Start of RECORDED INFORMATION

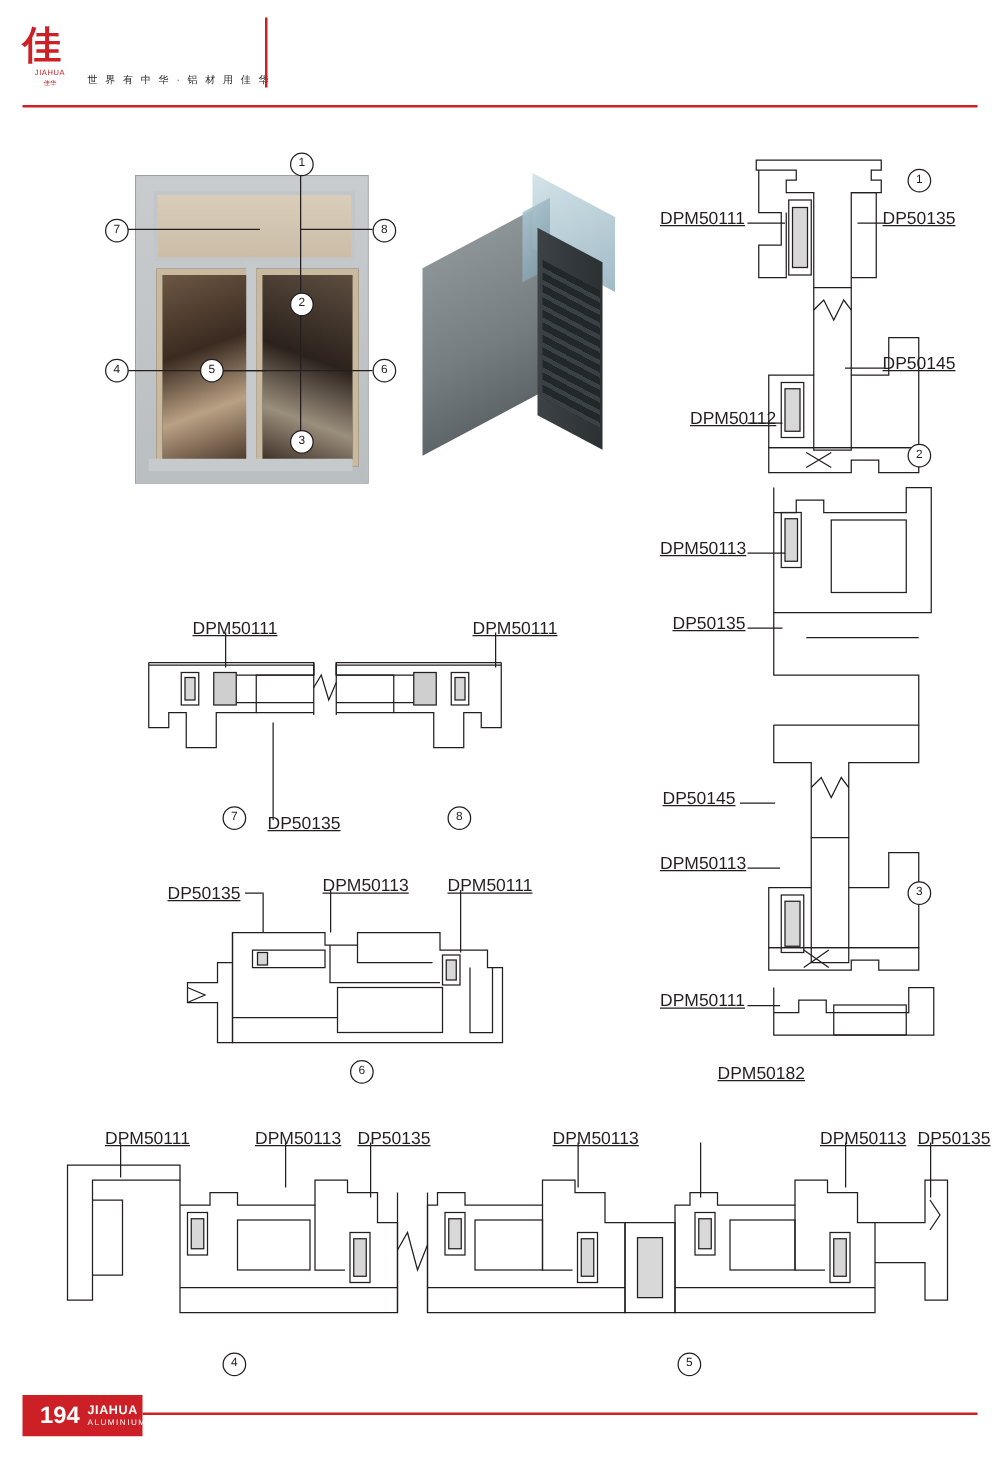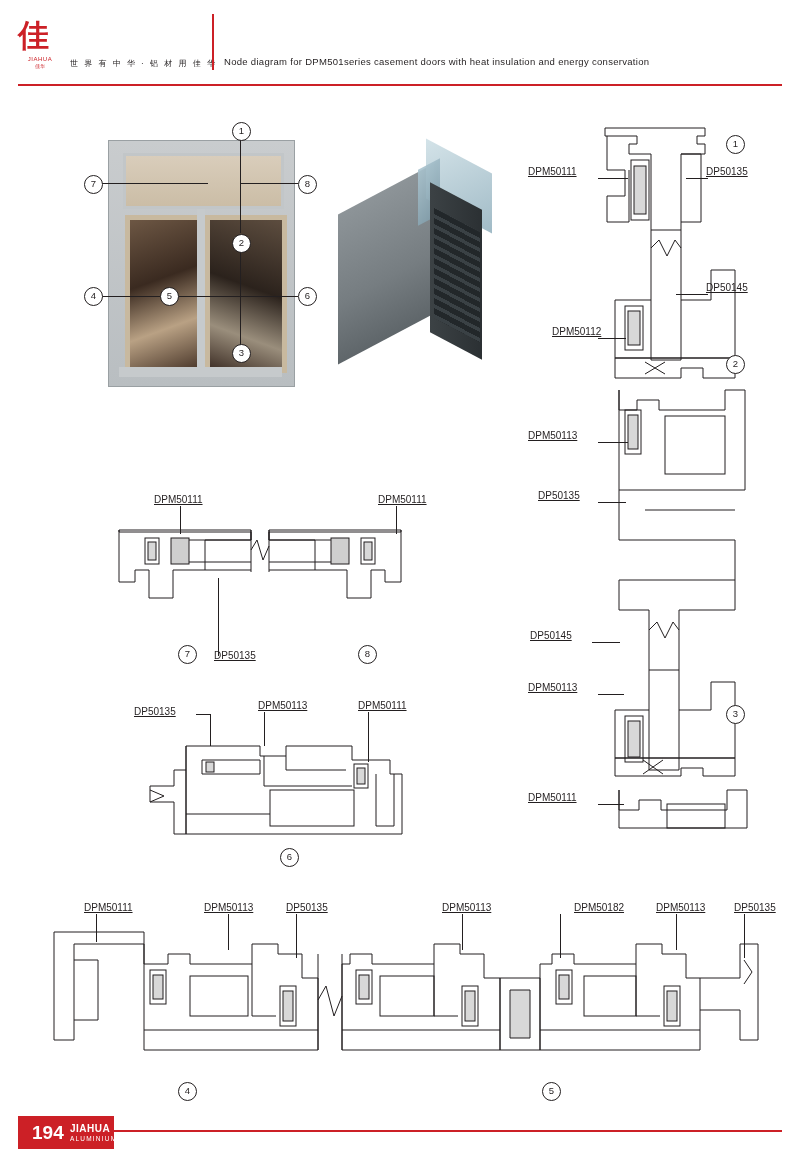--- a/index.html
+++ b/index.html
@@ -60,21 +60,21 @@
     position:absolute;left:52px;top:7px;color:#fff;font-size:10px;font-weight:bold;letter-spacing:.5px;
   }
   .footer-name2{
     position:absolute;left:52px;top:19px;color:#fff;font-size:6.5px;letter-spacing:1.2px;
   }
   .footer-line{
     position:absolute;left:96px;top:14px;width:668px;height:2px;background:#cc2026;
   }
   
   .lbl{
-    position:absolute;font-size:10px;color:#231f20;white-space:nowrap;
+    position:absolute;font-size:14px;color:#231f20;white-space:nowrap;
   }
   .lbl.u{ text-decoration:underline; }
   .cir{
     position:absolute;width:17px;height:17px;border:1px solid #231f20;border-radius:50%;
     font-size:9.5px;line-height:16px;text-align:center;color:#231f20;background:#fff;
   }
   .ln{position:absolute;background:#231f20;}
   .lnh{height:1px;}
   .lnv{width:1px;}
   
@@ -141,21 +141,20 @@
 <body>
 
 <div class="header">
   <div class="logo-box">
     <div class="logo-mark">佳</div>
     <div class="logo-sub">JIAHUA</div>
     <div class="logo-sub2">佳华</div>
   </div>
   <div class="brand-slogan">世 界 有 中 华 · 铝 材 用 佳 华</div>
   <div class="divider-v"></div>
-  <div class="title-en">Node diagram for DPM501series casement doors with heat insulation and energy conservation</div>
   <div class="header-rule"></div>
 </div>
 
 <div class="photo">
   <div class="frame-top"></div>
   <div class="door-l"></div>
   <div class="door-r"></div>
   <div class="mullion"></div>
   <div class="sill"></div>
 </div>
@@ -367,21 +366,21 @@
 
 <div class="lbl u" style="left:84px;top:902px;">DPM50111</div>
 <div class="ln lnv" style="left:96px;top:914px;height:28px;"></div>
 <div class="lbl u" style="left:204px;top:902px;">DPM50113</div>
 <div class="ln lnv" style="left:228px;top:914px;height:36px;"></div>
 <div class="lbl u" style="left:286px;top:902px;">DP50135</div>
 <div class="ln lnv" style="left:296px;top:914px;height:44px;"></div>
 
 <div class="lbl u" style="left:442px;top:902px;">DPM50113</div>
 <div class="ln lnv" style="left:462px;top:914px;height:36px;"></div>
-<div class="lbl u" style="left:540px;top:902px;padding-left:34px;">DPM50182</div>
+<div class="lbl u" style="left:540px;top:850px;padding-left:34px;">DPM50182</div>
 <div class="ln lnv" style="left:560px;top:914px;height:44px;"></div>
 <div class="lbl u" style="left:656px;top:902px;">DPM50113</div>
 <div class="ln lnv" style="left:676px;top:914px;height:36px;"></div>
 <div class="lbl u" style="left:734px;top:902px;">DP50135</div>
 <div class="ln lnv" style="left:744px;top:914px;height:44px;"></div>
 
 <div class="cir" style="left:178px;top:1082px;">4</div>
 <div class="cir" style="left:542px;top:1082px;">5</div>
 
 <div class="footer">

End of RECORDED INFORMATION

_TASK TO CARRY OUT:_
Could you output the lines above, exactly as written, from the one containing "-367,21 +366,21 @@" through the last, with both ends included and no others?

_RESULT:_
@@ -367,21 +366,21 @@
 
 <div class="lbl u" style="left:84px;top:902px;">DPM50111</div>
 <div class="ln lnv" style="left:96px;top:914px;height:28px;"></div>
 <div class="lbl u" style="left:204px;top:902px;">DPM50113</div>
 <div class="ln lnv" style="left:228px;top:914px;height:36px;"></div>
 <div class="lbl u" style="left:286px;top:902px;">DP50135</div>
 <div class="ln lnv" style="left:296px;top:914px;height:44px;"></div>
 
 <div class="lbl u" style="left:442px;top:902px;">DPM50113</div>
 <div class="ln lnv" style="left:462px;top:914px;height:36px;"></div>
-<div class="lbl u" style="left:540px;top:902px;padding-left:34px;">DPM50182</div>
+<div class="lbl u" style="left:540px;top:850px;padding-left:34px;">DPM50182</div>
 <div class="ln lnv" style="left:560px;top:914px;height:44px;"></div>
 <div class="lbl u" style="left:656px;top:902px;">DPM50113</div>
 <div class="ln lnv" style="left:676px;top:914px;height:36px;"></div>
 <div class="lbl u" style="left:734px;top:902px;">DP50135</div>
 <div class="ln lnv" style="left:744px;top:914px;height:44px;"></div>
 
 <div class="cir" style="left:178px;top:1082px;">4</div>
 <div class="cir" style="left:542px;top:1082px;">5</div>
 
 <div class="footer">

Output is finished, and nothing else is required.